En este trabajo Calvo transforma en una bonita narrativa visual un microcuento que él mismo escribió. Toda la poética del autor puede verse en esta pieza tan personal.
El peculiar quehacer del artista se pone aquí al servicio de una pequeña historia que nos lleva a un espacio-tiempo mítico solo comprensible dentro de las coordenadas estéticas del autor, que brinda con este trabajo un homenaje a los indios Manhattan, tribu que habitó NuevaYork antes de que ésta fuera colonizada por los holandeses .
Con ellos recrea un posible pasado mítico de la ciudad, en la que al morir los chamanes de la tribu una estrella con su alma caía al mar, reportando mágicos beneficios a aquel que la encontrase.
Cuando uno se enfrenta a la obra, muy pronto percibe que no es la narrativa el elemento primordial para comprenderla, puesto que, pese a jugar con unos decorados mínimos y unos personajes construidos a partir de marionetas, la narración se va tornando parte del juego visual, el cual se enriquece con la delicadeza y atención al detalle tan habitual en los trabajos rubricados por Calvo.
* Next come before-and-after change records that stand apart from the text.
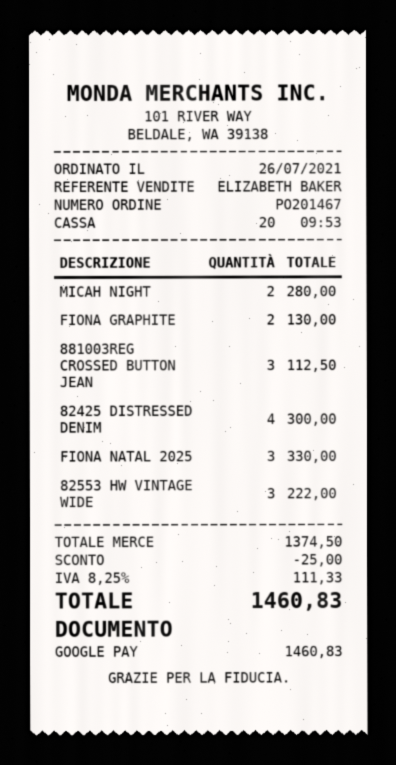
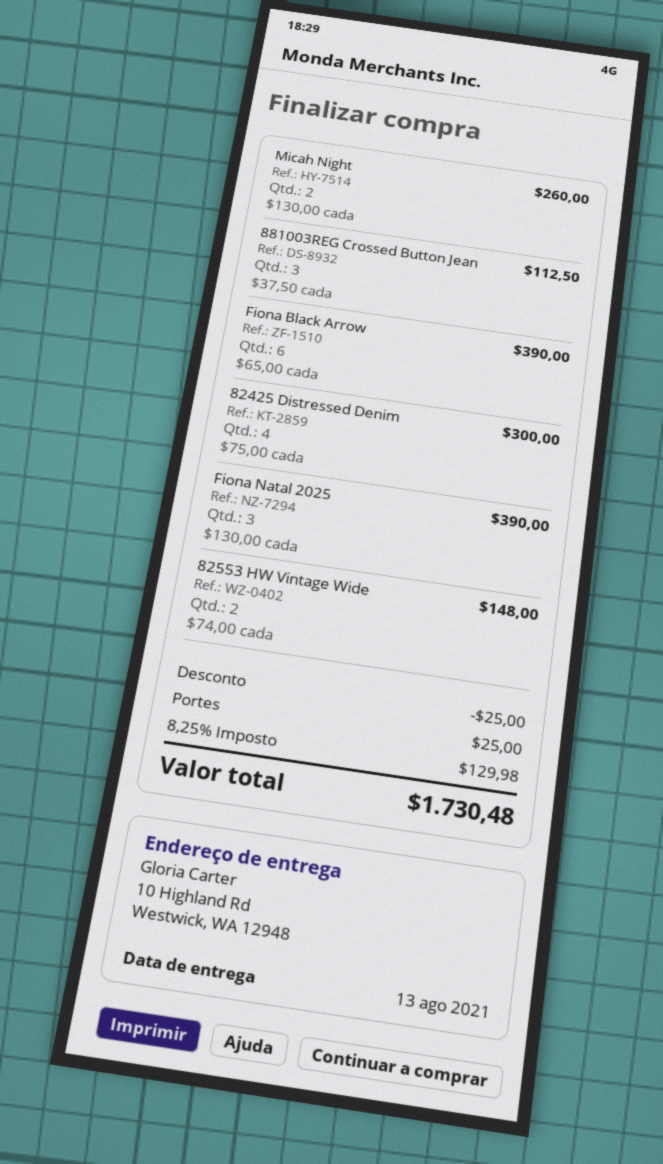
MICAH NIGHT: 2 for 280.00 -> 2 for 260.00
FIONA GRAPHITE: 2 for 130.00 -> none
FIONA NATAL 2025: 3 for 330.00 -> 3 for 390.00
82553 HW VINTAGE WIDE: 3 for 222.00 -> 2 for 148.00
Fiona Black Arrow: none -> 6 for 390.00
shipping: none -> 25.00
tax: 8.25% = 111.33 -> 8.25% = 129.98
total: 1460.83 -> 1730.48

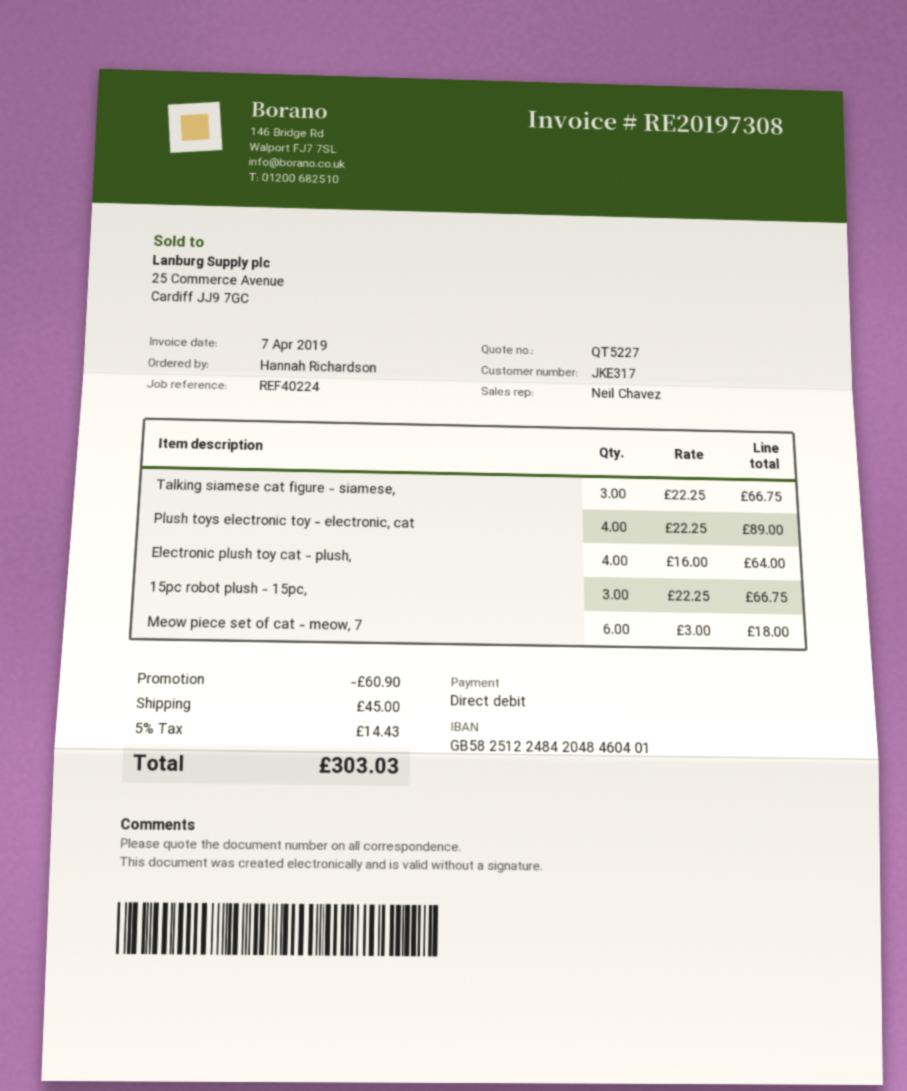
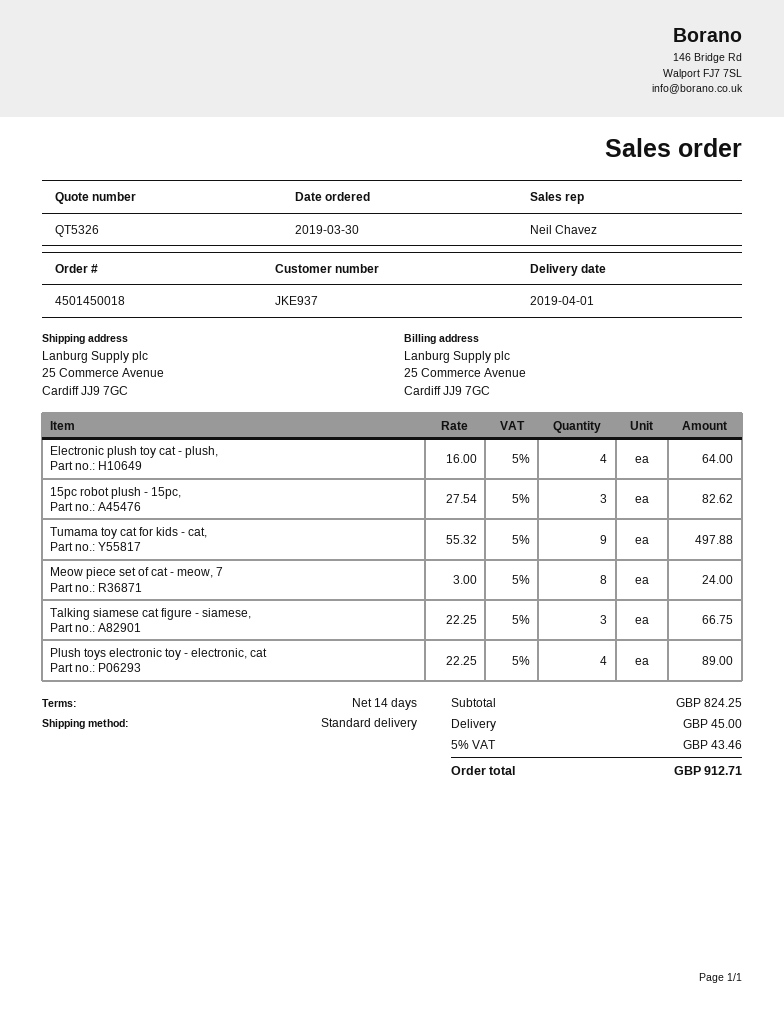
quote number: QT5227 -> QT5326
customer number: JKE317 -> JKE937
15pc robot plush - 15pc,: 3 x 22.25 = 66.75 -> 3 x 27.54 = 82.62
Meow piece set of cat - meow, 7: 6 x 3.00 = 18.00 -> 8 x 3.00 = 24.00
Tumama toy cat for kids - cat,: none -> 9 x 55.32 = 497.88
discount: 60.90 -> none
tax: 5% = 14.43 -> 5% = 43.46
total: 303.03 -> 912.71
La suspensión del tiempo y el cuestionamiento de las causas/efecto que ya hemos visto en otros trabajos del mismo autor cobran en este trabajo gran importancia.
Si el tiempo de los cuentos es por definición un tiempo circular, mítico, mas allá de la cronología, con este video el artista logra fusionar el presente con este pasado remoto y vuelve a recordarnos que el pasado está a la vuelta de la esquina, esperando emerger, ya sea en forma de piedra, de recuerdos o de estrella que ha caído al mar y está esperando a ser encontrada.